Домик с галереей находился вдали от города, на холме, в африканской хижине этнического вида, но с удобствами внутри. На стенах — причудливые картины и батик, очень тонкой, кропотливой работы. Но самым чудесным был вид с того места, где располагался домик. Вокруг — просторы зеленой травы, чуть поодаль — низкие раскидистые деревья с извилистыми ветвями, еще чуть дальше — пальмы с баобабами. За ними — море. На обозримом просторе виднелся всего один жилой дом. Рядом с ним три женщины по очереди толкли в огромной деревянной ступе рис.

Спокойствие вокруг пропитывало буквально все, проникало с воздухом и растворялось в крови, несясь потоком к каждой клеточке тела.

Когда они приехали, Бригитты не было.
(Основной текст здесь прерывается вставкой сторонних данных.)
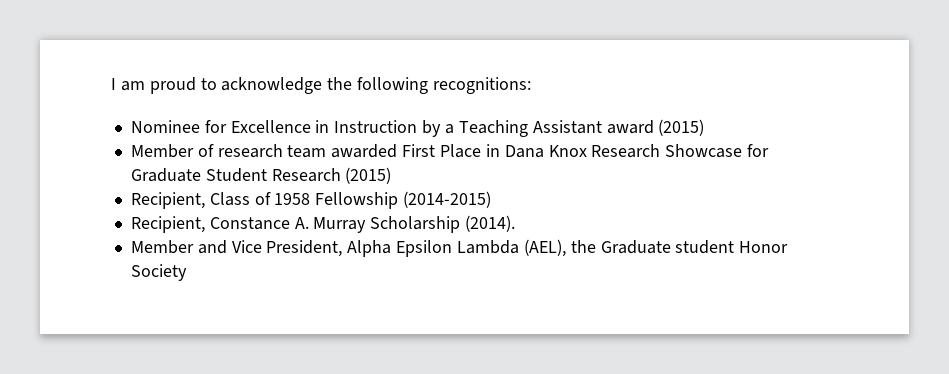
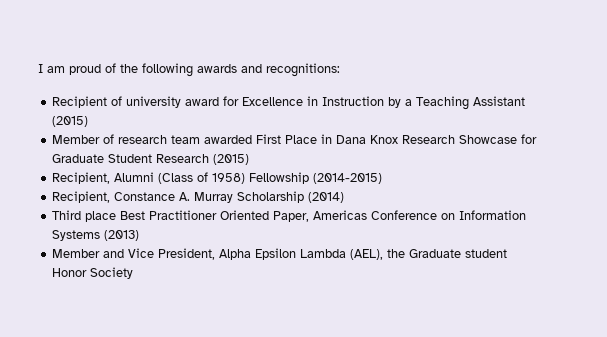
[200,77,532,94] [130,120,200,133] to acknowledge the following recognitions: // Nominee -> [105,63,340,77] [52,96,220,108] of the following awards and recognitions: // Recipient of university award
[606,120,654,134] award -> (526, 101) none
[209,192,311,206] Class of 1958 -> [114,172,246,184] Alumni (Class of 1958)
[465,215,516,232] (2014). -> [308,192,345,203] [52,210,527,222] [52,230,140,241] (2014) // Third place Best Practitioner Oriented Paper, Americas Conference on Information Systems (2013)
Они прошлись по комнатам, разглядывая новые картины. Потом вышли на небольшую террасу и заказали кофе. Панова откинулась на спинку плетеного кресла, с наслаждением вытянула ноги на подставленную низкую табуретку. Кинула сумку на землю рядом. Из сумки выглядывал краешек дневника Пола. Лара не отрываясь смотрела на него.

— Хочешь взглянуть? — прищурившись, спросила Ольга.

— Ты не против?

— Нет. Возьми.

Лара осторожно, словно не веря, что Ольга дает ей в руки такое богатство, раскрыла блокнот. Прочла пару страниц и удивленно подняла глаза на Ольгу.

— Чей это?

В голосе звучало глубокое разочарование. Неужели она поверила, что Ольга дала бы ей прочесть свой дневник?

— Пола.

Лара еще немного пролистала шелестящие страницы и равнодушно отложила дневник в сторону.

— Неинтересно?

— Все это известно и слышано много раз. Пол, как все волонтеры, попал в мясорубку протрезвления. Славный малый, мне даже немного жаль его. Надеюсь, ты уже не страдаешь бременем белого человека?

— В каком смысле?

— Ты все еще считаешь, что делаешь для них великое дело, находясь здесь?

— Нет, я просто делаю, что могу.

— Ради интереса спросила бы их как-нибудь, а что им надо. Почему все, кто приезжает сюда начинать проекты, не заботятся о том, чтобы спросить людей, а нужны ли им эти проекты?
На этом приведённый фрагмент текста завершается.